### WORK REQUIRED
Scan the records for the word "flex". Report each line where it occurs.

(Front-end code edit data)

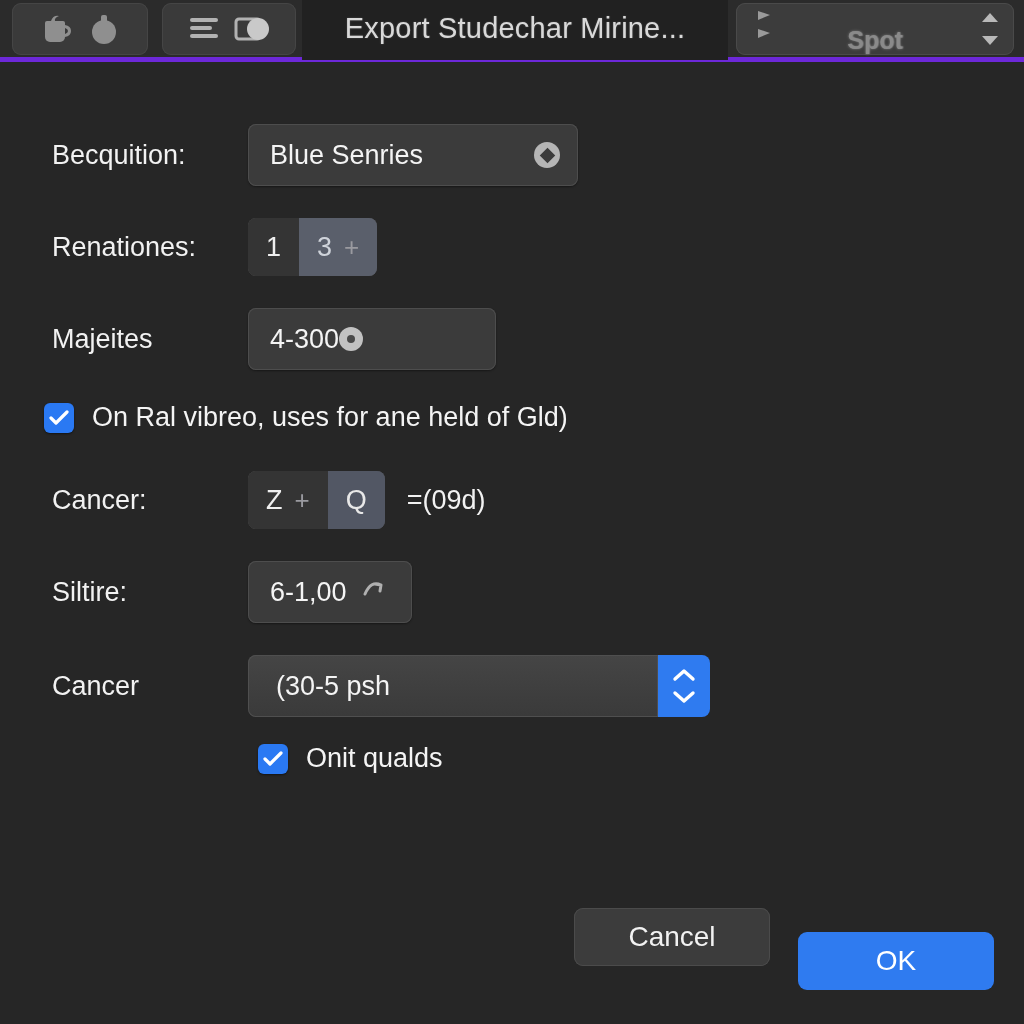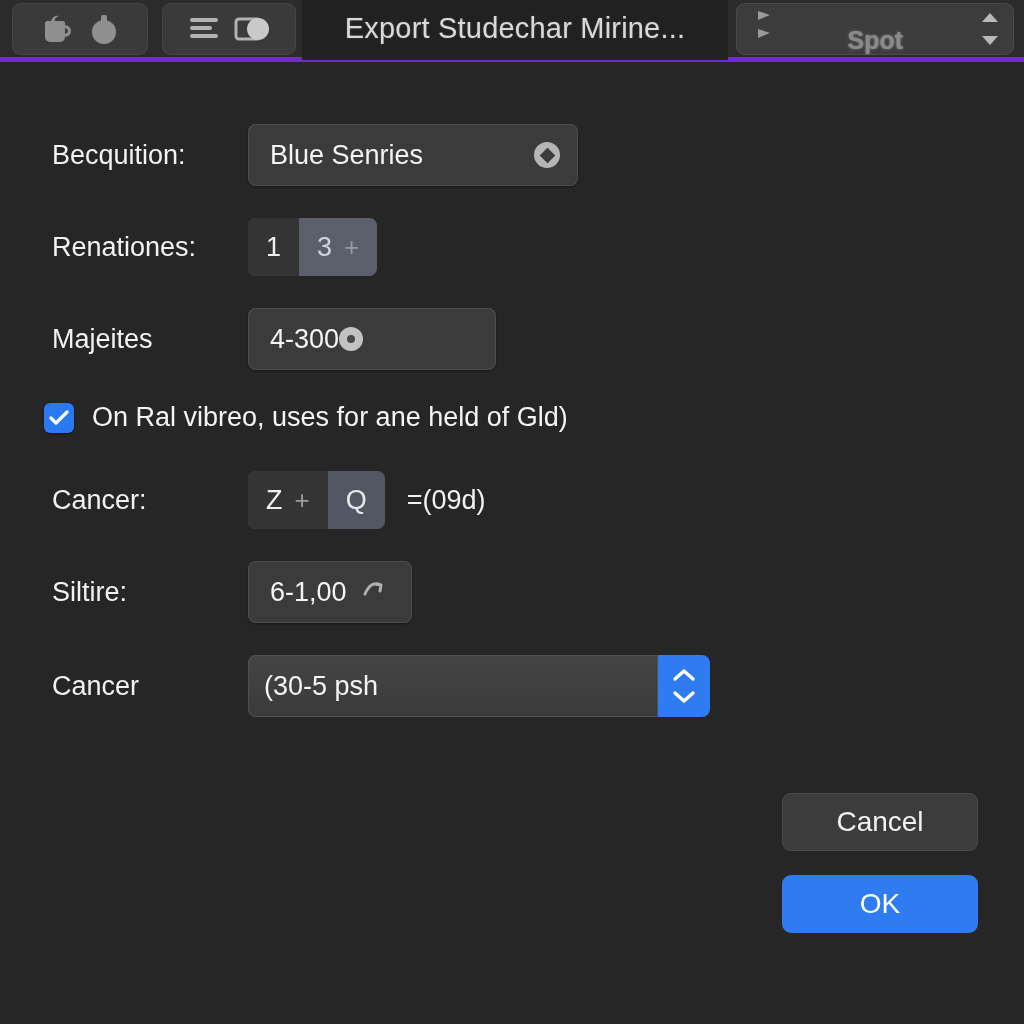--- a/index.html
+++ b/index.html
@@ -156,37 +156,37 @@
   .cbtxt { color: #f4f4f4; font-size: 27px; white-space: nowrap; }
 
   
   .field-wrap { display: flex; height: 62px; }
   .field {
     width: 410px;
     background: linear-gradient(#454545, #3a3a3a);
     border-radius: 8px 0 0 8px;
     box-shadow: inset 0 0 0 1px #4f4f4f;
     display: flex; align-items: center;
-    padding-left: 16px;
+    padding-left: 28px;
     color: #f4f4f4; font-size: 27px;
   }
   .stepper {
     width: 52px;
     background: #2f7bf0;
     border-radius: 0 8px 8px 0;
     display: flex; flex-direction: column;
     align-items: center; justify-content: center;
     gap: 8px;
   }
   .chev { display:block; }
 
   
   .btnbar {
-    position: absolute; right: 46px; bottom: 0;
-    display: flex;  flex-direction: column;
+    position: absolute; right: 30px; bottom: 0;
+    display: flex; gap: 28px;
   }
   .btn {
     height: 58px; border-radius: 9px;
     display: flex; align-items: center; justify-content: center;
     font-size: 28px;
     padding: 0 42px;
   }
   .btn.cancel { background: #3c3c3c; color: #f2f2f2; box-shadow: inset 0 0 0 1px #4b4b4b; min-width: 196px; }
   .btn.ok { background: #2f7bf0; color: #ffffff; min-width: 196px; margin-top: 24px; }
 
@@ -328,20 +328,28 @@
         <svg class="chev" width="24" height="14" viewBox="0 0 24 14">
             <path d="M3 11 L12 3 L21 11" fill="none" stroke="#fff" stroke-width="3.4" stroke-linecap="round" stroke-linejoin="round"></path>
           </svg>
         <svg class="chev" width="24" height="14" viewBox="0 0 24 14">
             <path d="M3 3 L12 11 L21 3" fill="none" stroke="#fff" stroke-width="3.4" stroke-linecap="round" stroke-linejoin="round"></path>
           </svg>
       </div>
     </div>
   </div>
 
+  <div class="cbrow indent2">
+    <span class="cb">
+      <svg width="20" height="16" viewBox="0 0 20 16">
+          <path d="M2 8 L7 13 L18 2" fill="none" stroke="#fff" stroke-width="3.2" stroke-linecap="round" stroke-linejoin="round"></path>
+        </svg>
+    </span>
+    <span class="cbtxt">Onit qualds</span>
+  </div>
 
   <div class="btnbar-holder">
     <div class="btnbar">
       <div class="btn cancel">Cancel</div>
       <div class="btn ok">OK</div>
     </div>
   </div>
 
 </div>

### TASK RESPONSE
   .field-wrap { display: flex; height: 62px; }
     display: flex; align-items: center;
     display: flex; flex-direction: column;
-    display: flex;  flex-direction: column;
+    display: flex; gap: 28px;
     display: flex; align-items: center; justify-content: center;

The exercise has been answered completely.